Problem> Return the data below exactly, but only from the line containing "color: #be185d ->" through the line containing "html: <div> <span></span>", with both of those lines included.

Material to process>

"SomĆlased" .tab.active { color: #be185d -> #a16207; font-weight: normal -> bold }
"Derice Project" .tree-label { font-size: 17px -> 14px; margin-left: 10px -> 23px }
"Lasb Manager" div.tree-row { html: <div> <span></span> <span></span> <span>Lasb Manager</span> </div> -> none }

---

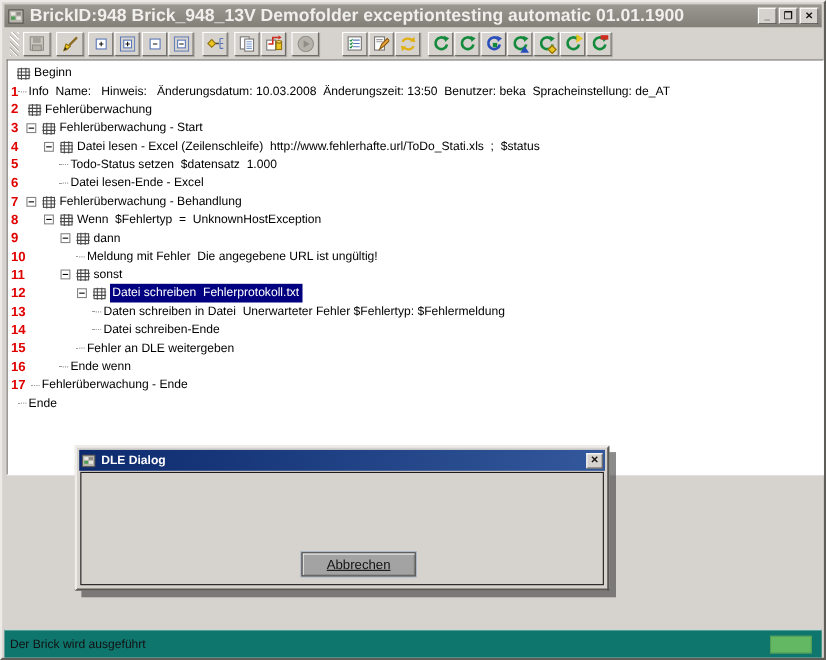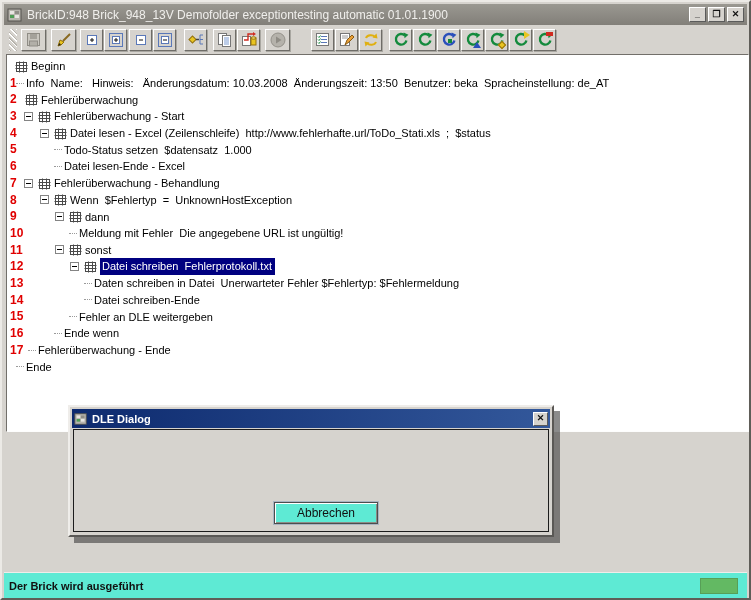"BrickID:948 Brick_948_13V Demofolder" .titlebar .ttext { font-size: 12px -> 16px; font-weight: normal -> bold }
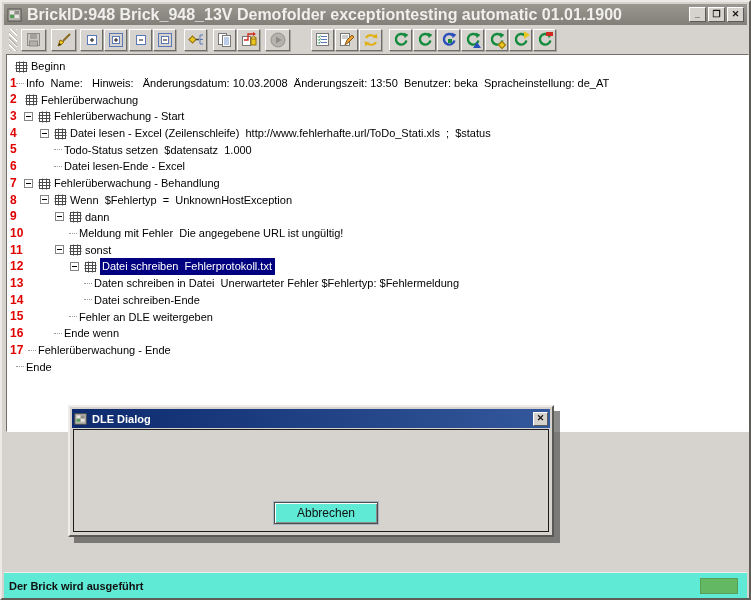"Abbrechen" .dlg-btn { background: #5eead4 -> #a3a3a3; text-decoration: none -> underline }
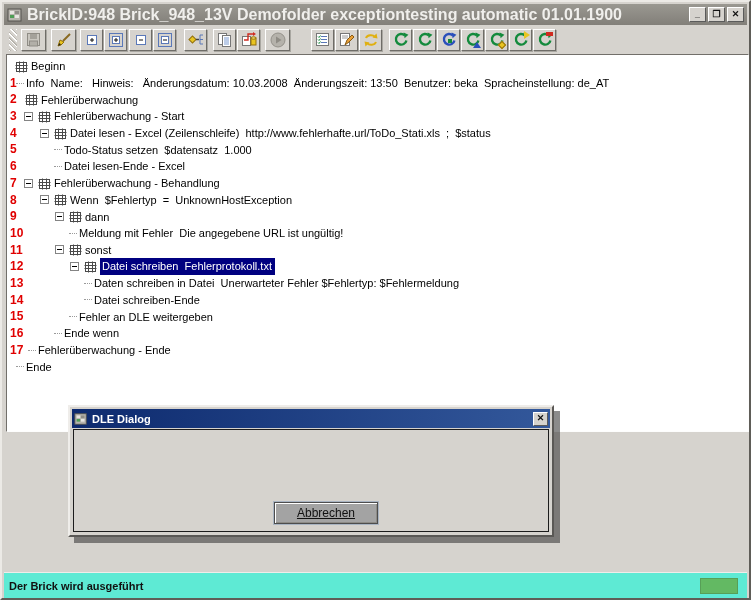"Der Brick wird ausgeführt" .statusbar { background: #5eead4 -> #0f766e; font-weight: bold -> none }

Answer area>
"SomĆlased" .tab.active { color: #be185d -> #a16207; font-weight: normal -> bold }
"Derice Project" .tree-label { font-size: 17px -> 14px; margin-left: 10px -> 23px }
"Lasb Manager" div.tree-row { html: <div> <span></span> <span></span> <span>Lasb Manager</span> </div> -> none }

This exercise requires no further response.